For the Dogon, the starting point for the deeper storyline is Amma's egg--the unformed universe that contained all of the seeds or signs of the world. According to Dogon mythology, it was the opening of this egg that created all of the spiraling galaxies of stars and worlds. This concept of the origin of the universe conforms nicely to the prevailing theories of astrophysics, which define the unformed universe prior tothe Big Bang as a kind of ball containing all of the potential matter of the future universe compressed to an unbelievably dense state. Accordingly, it was the rupturing of this ball that ultimately scattered matter as we now know it to the farthest reaches of the universe.
According to most astronomers, the "perfect unity that existed at the moment of the Big Bang"--science's equivalent of Amma's egg--represented a singularity, like what we now know as a black hole. Stephen Hawking describes the concept of a black hole in the following way in A Brief History of Time:
According to the theory of relativity, nothing can travel faster than light. Thus if light cannot escape, neither can anything else; everything is dragged back by the gravitational field. So one has . . . a region of space-time from which it is not possible to escape to reach a distant observer. . . . Its boundary is called the event horizon and coincides with the paths of light rays that just fail to escape from the black hole.
The diagram provided by Hawking to describe this event horizon--the path of the light rays that are unable to leave the black hole--is in most respects the very image of the Dogon stone representing Amma's egg.
In many early mythologies, such as those of Hermopolis in Egypt and the Maori of New Zealand, the original creation of the universe is linked to the opening of an egg. The first entities to emerge after the moment of creation are the familiar triad of gods that we previously associated with the three physical states of water. Scientists believe that the plasma that emerged from the Big Bang was intensely hot and cooled rapidly to the near-zero temperature that we now see in the vacuum of space.
Astronomic theory explains that the first finished by-product of this cooling process after the Big Bang was the atom, and more specifically the hydrogen atom--the Dogon surface storyline's counterpart to the Nummo. Again, if our understanding of the structure of the Dogon religion is correct, we would expect the deep creation storyline to include specific information about the atom and its constituent components, and again in fact it does.
For the Dogon, the po is the name of the "smallest grain" and represents one of the tiniest building blocks of the universe: the nucleus of an atom. Dogon descriptions of the po at the opening of Amma's egg, forming like a central air bubble and scattering in a luminous motion, correlate well with scientific descriptions of the process of cooling of the quark-gluon plasma. When we suggest possible meanings for the Dogon symbols that are related to atomic structure, the idea is wholly and completely in keeping with how the Dogon understand their own symbols.

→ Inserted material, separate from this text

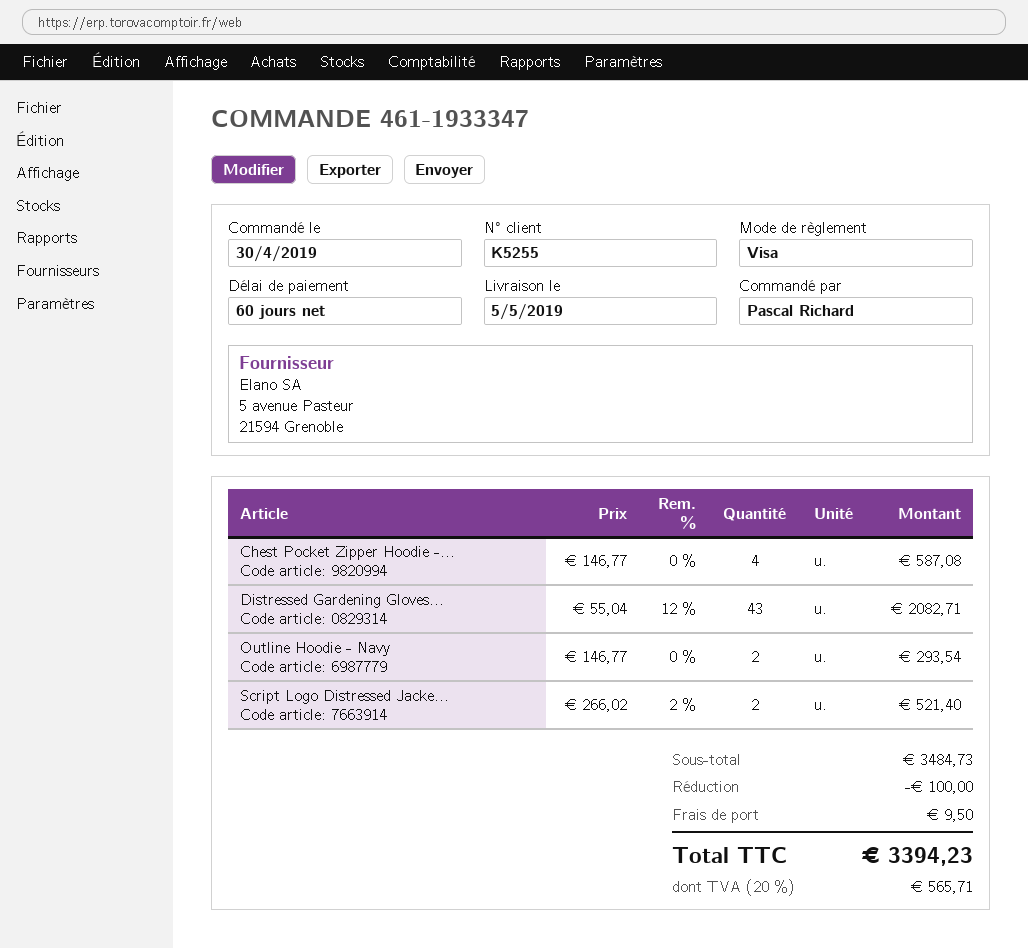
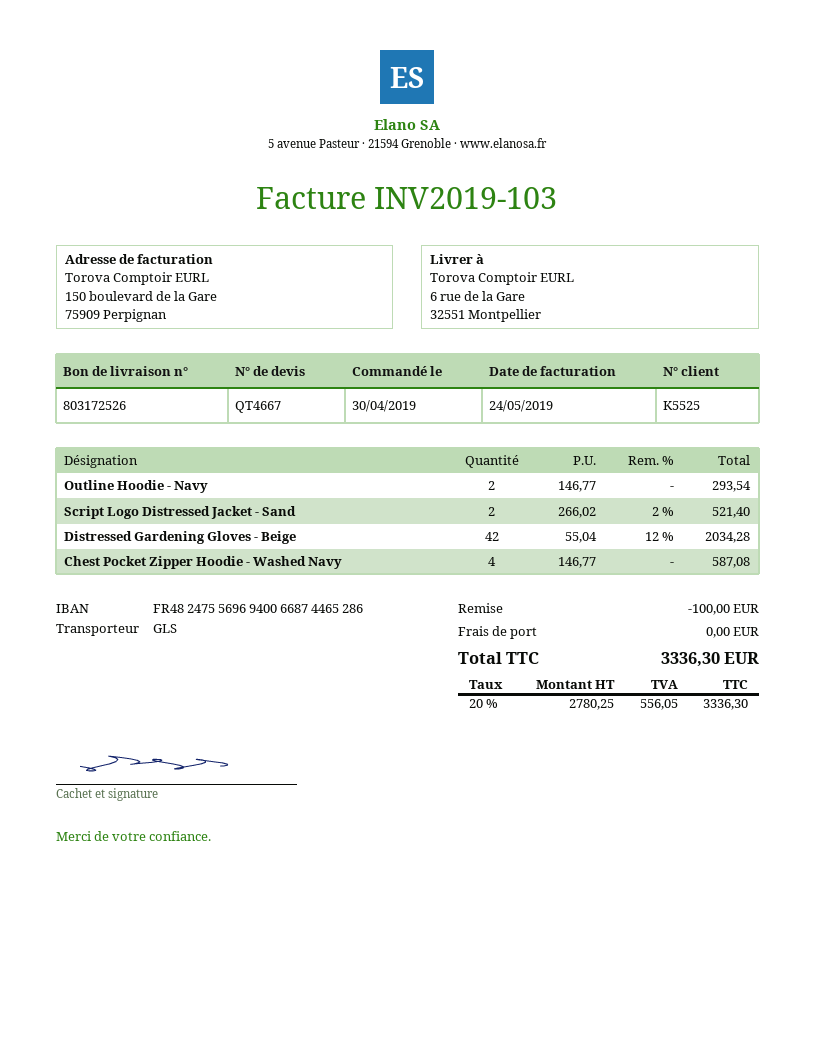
customer number: K5255 -> K5525
Distressed Gardening Gloves...: 43 x 55.04 - 12% = 2082.71 -> 42 x 55.04 - 12% = 2034.28
shipping: 9.50 -> 0.00
tax: 20% = 565.71 -> 20% = 556.05
total: 3394.23 -> 3336.30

According to the Dogon, the po seed--already one of the most basic elements of creation--consists of four even more elemental components, referred to in combination as the sene seed. Marcel Griaule and Germaine Dieterlen say:
In this infinitely small thing [the sene] Amma then placed the four elements . . . The sene represents the first thing created by Amma . . . [Amma's first act,] called "diagram of the sene seed," connotes the superposition of the four elements in the formation of the seed . . . In accordance with Amma's will, each of them extended its "germ" to touch its neighbor, from east to north, from north to west, etc. This "crossing of the germs" is compared to the intertwining of twigs forming a "nest," senu. These germs then gathered at the center, where they mixed together and were transformed at the very site of the po, which was still invisible. Then, surrounding the seed, they made it visible . . .
This "crossing of the germs" in all directions is a very competent description aimed at a non-technical observer of the electrons in their crossing orbits surrounding an atom. These orbiting electrons, combined with their nucleus--the po--constitute a completed atom.
In The Pale Fox, Griaule and Dieterlen present a Dogon diagram of the sene seed that is a close match for typical scientific diagrams showing normal electron density and electron orbital shapes. Compare the scientific diagram reproduced below with the Dogon drawing beneath it.
Continues...
Excerpted from The Science of the Dogon by Laird Scranton Copyright © 2006 by Laird Scranton. Excerpted by permission.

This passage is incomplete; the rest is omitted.